OCRing the 1950 census

The greatest achievement of the release of the 1950 Census is not the records themselves, but the technology used to index the records. On April 1, 2022, the National Archives and Records Administration released the census on a dedicated website using a unique optical character recognition (OCR) software designed to translate the handwritten names into text that can be searched online. This made 6.4 million digitized pages of the 1950 Census immediately available. Think about that – immediately available…?! It seemed too good to be true.

I had the opportunity to attend a roundtable with the National Archives and Records Administration before the release of the census.
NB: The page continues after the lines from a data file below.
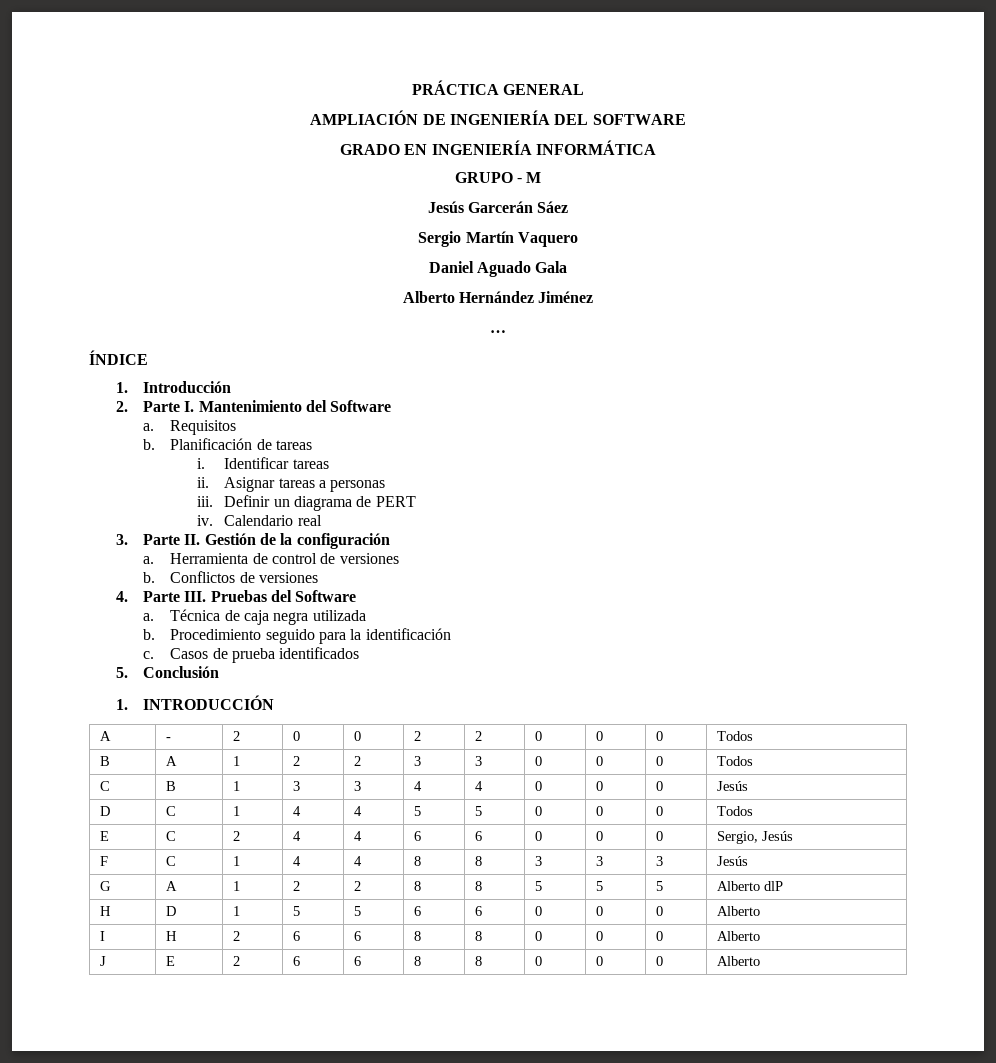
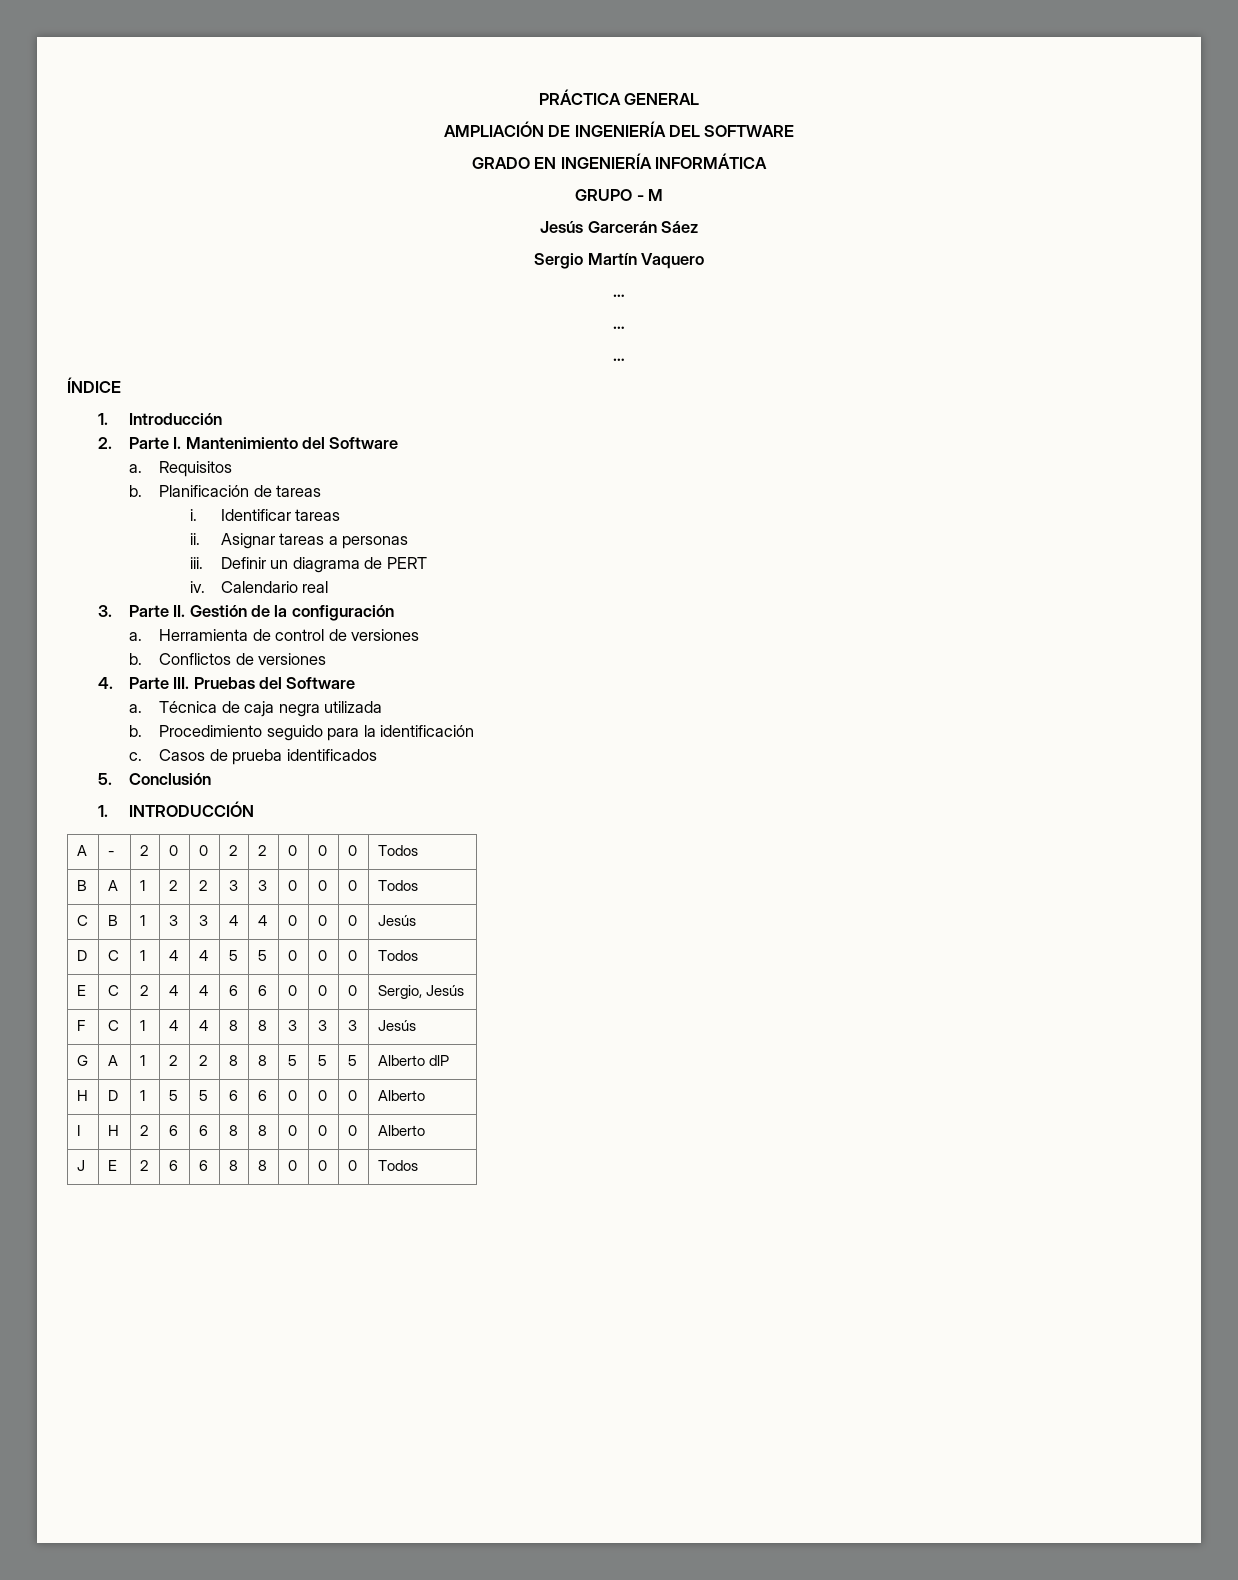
  Sergio Martín Vaquero
- Daniel Aguado Gala
- Alberto Hernández Jiménez
+ …
+ …
- J | E | 2 | 6 | 6 | 8 | 8 | 0 | 0 | 0 | Alberto
+ J | E | 2 | 6 | 6 | 8 | 8 | 0 | 0 | 0 | Todos

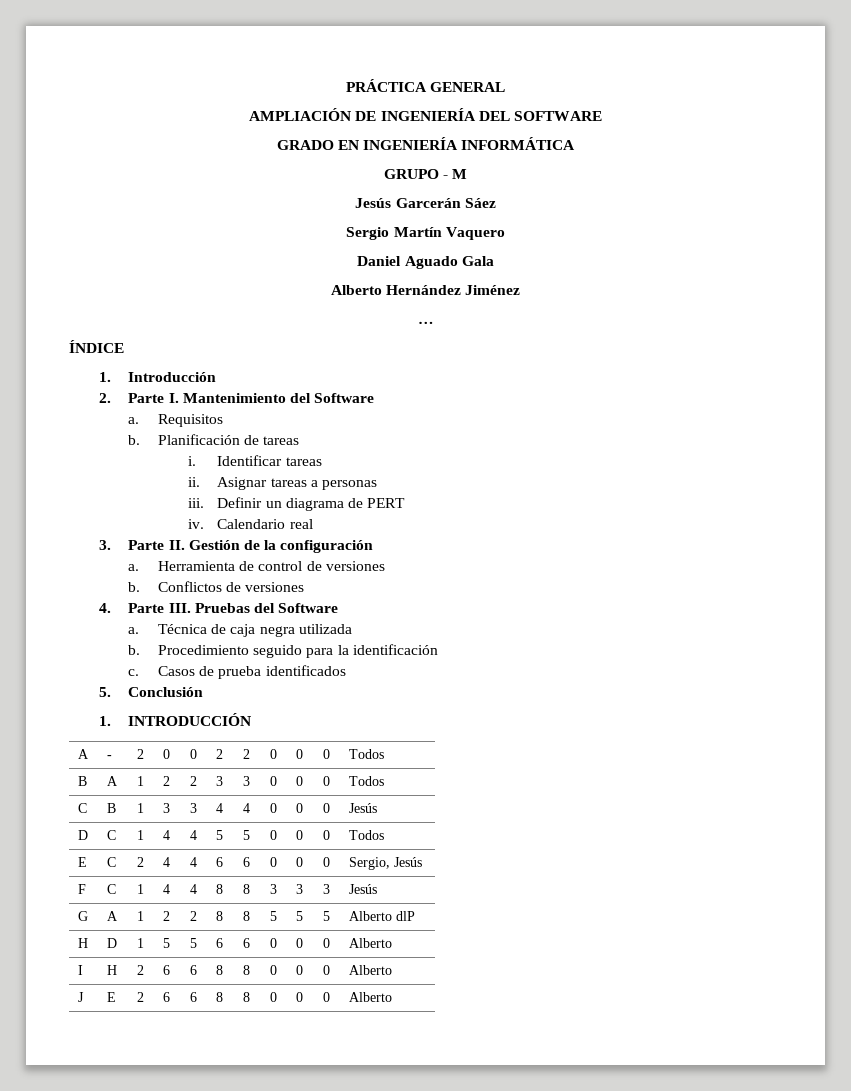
  Sergio Martín Vaquero
- …
- …
+ Daniel Aguado Gala
+ Alberto Hernández Jiménez
- J | E | 2 | 6 | 6 | 8 | 8 | 0 | 0 | 0 | Todos
+ J | E | 2 | 6 | 6 | 8 | 8 | 0 | 0 | 0 | Alberto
Members of the archives team demonstrated the new technology on the 1940 Census (since they couldn’t use the 1950 Census, owing to privacy laws) and each of their examples worked. It actually worked. I was skeptical when the time would come to search for my own ancestors, but for the time being, I was pretty impressed.

On April 1, 2022, at midnight, I started searching. I didn’t do it the old way: find the person’s likely address in 1950, determine the Enumeration District, browse the microfilm to the address, mess it up, start over again, etc. Instead, I just searched. And like all new technology, the OCR and Artificial Intelligence (AI) did not work perfectly, but it was pretty darn close. Of my four grandparents, I was able to find three of them using the searchable index. And they all lived in populous cities (New York and Lowell)! That’s remarkable. Really remarkable.

[Like] all new technology, the OCR and Artificial Intelligence (AI) did not work perfectly, but it was pretty darn close.

Now, what does that mean for the future? In theory, it means that we will be able to examine traditionally difficult records using OCR and AI. That means deeds, probate records, pensions, personal papers, federal land grants, immigration records, town records (New England researchers rejoice!), etc.,  could be more easily searched using this new technology. It won’t be perfect, but what searchable index is? I’ve had to manually examine census records, vital records, and naturalizations over the years. This advance doesn’t mean that genealogy will be easier – records just become easier to find. The skill of putting everything together, understanding complex relationships, and broadening your scope will all still be part of the search.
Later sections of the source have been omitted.